Mon Aug 01, 2022 4:33 am WWW

Joined: Sat Feb 02, 2013 9:40 am
Posts: 2505
Location: Canada
I had to search for this project, started a related project.

Spent a chunk of time on a new project rfPower, innovating the nPower project to have a 96-bit data-path and 48-bit instructions. 256 registers. nPower was strictly a 32-bit machine. Some things are altered from nPower. The process will be to get some sort of basic instruction set working, then add to it later. I want to experiment with software register renaming, given that hardware renamers are quite huge.

There are so many registers to support vector operations and to hopefully allow software renaming of registers. In a modern OoO design the number of registers is often into the hundreds; they’re just not all visible to the programmer. Doing renaming with software means the registers needs to be exposed.

The condition register is made of six flags instead of four. The flags work differently than on the nPower. There is cf (carry), vf (overflow), nf (negative), zf (zero) flags but also ‘sf’ for sign and ‘so’ for summary overflow. The sign flag ‘sf’ works in conjunction with the zero flag to allow cascaded compares to be formed. This was mainly to get immediate compares that could compare whole double-words using multiple compare instructions. A cascaded compare looks like:
Code:
Example: compare Rs1 to $0x234567890ABCDExxxxxxxxxx
CMPI cr0, Rs1, $0x2345<<80
CCMPI cr0, Rs1, $67890<<60
CCMPI cr0, Rs1, $ABCDE<<40

After the first compare the remaining compares are NOPs unless the first compare result was equal. The compares keep going as long as the result was equal. The process should work with compares larger than a double-word size as well.
Compares now do both signed and unsigned comparisons at the same time, so there is no need to have two sets of compare instructions. This freed up a couple of opcodes.

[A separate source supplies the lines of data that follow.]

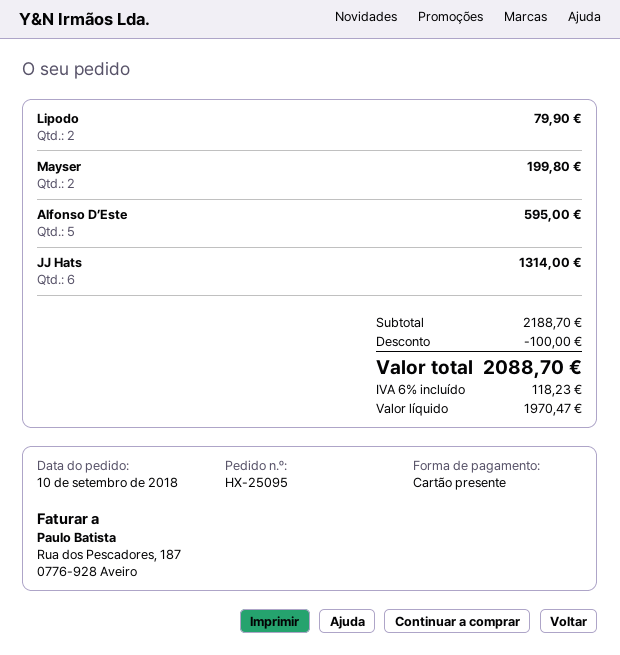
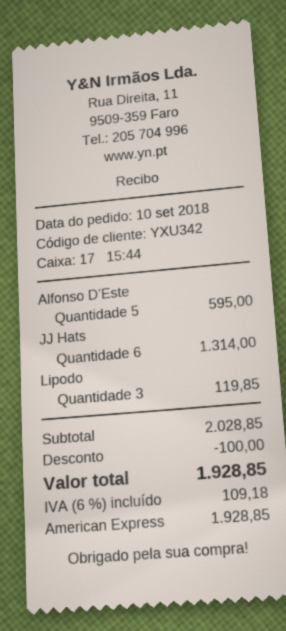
payment method: gift card -> American Express
Lipodo: 2 for 79.90 -> 3 for 119.85
Mayser: 2 for 199.80 -> none
subtotal: 2188.70 -> 2028.85
tax: 6% = 118.23 -> 6% = 109.18
total: 2088.70 -> 1928.85

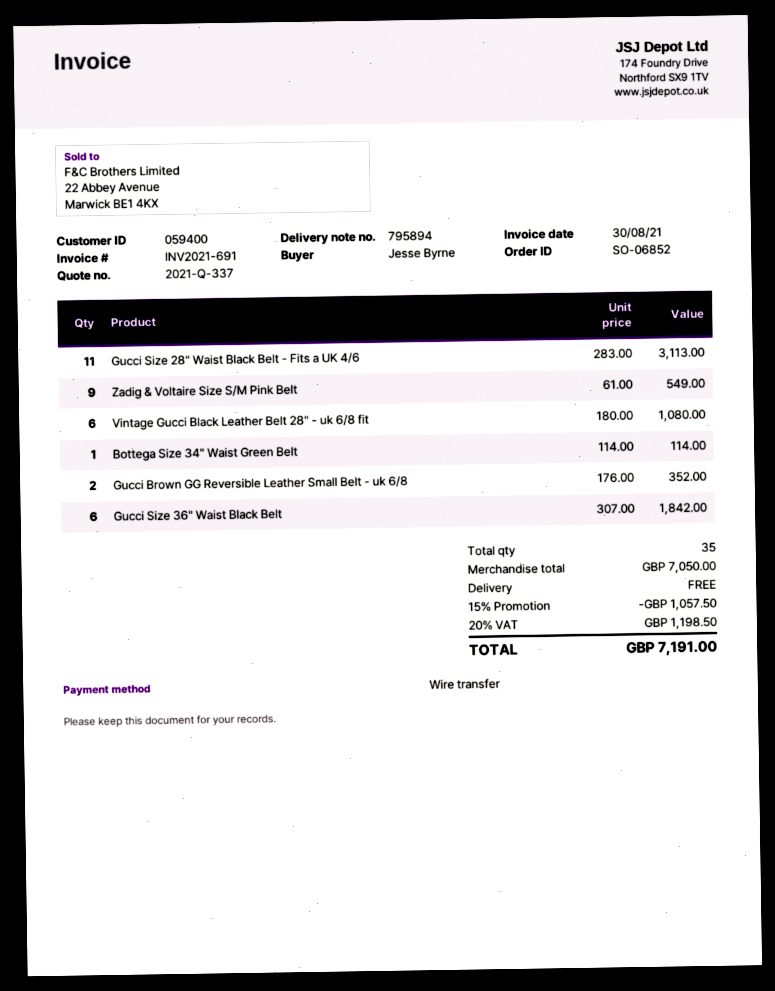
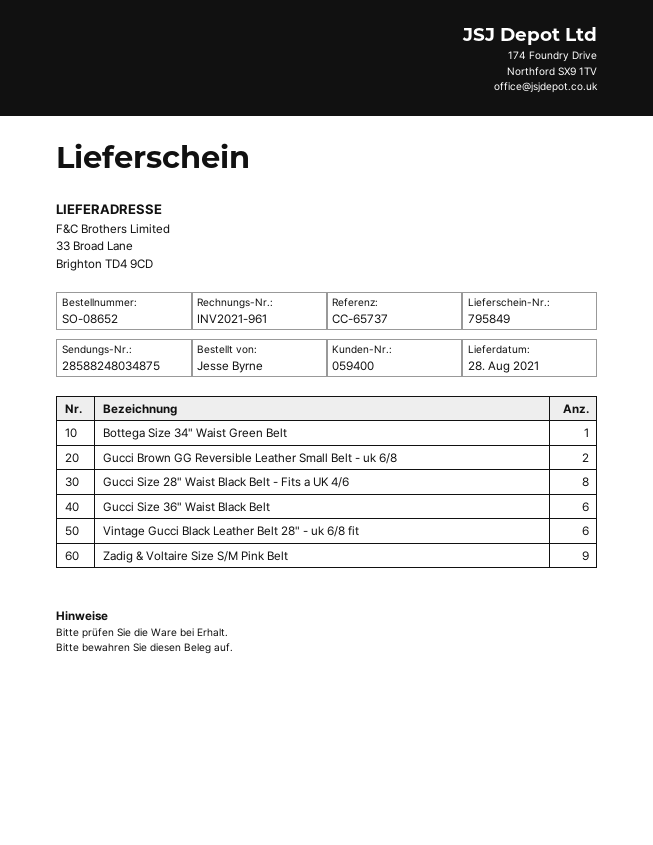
order number: SO-06852 -> SO-08652
delivery note number: 795894 -> 795849
invoice number: INV2021-691 -> INV2021-961
Gucci Size 28" Waist Black Belt - Fits a UK 4/6: 11 -> 8

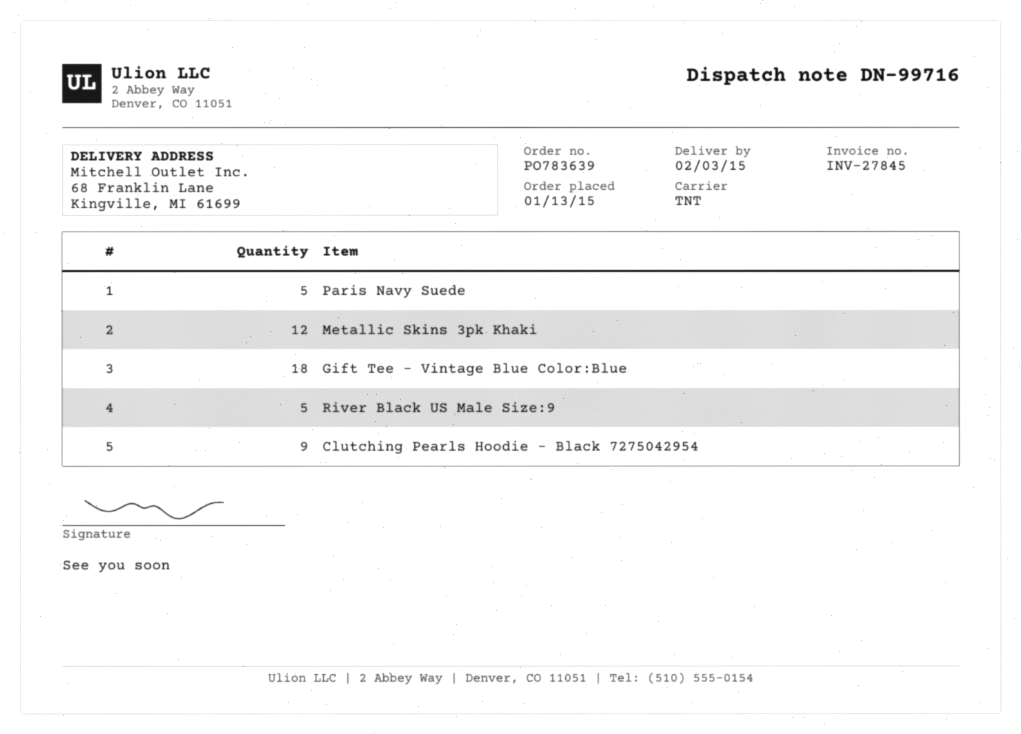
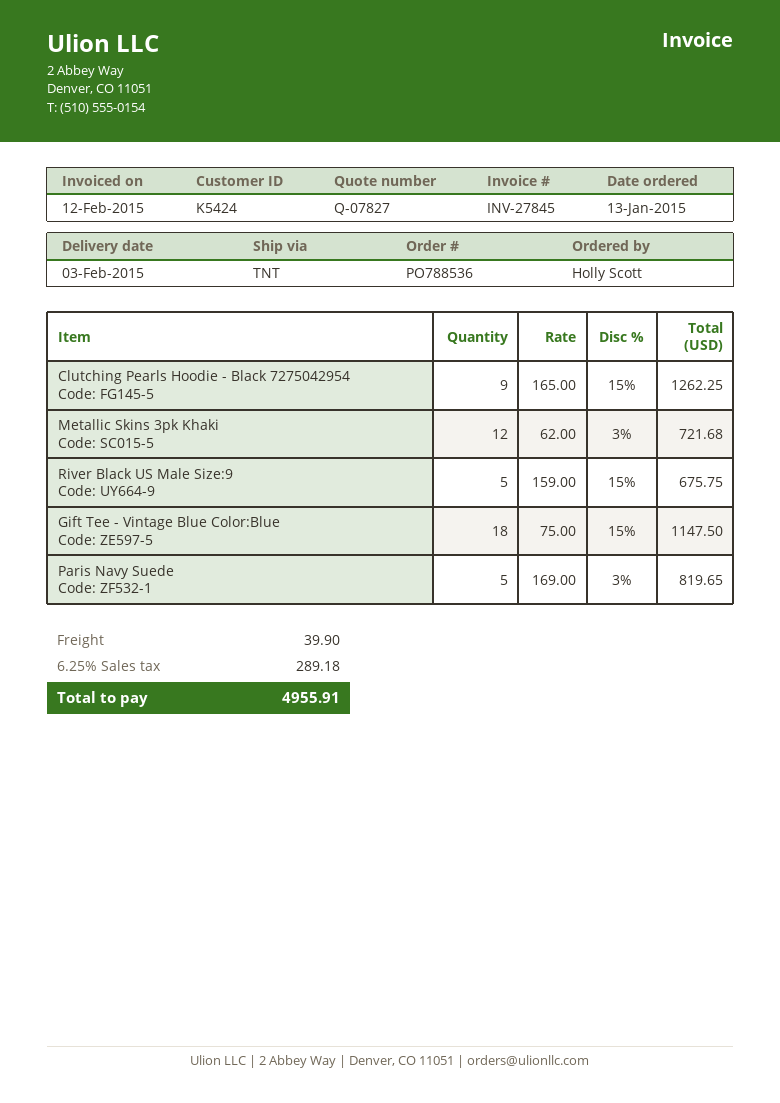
order number: PO783639 -> PO788536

Shifted immediates are handled differently. Rather than separate instructions for a shifted immediate, an immediate shift count is included in the immediate instruction. Immediates can be shifted in increments of 20 bits up to 140 bits.

The CRxxx instructions are made more powerful. They can combine up to three Cr registers with logic operations. For example:
Code:
; Set cr0.zf if (both cr1 and cr2 results are equal) or (cr3 result is signed less than)
CMP cr1, r1, r2
CMP cr2, r3, r4
CMP cr3, r5, $0x1234
CRCALC cr0, (cr1.eq & cr2.eq) | cr3.lt
B cr0.eq, label


Seven more branch registers were added in addition to the link register. It is no longer possible to branch to the count register; a branch register may be branched to instead.
Instructions formats are looking like (not all shown):
Attachment:
Insns.png


You do not have the required permissions to view the files attached to this post.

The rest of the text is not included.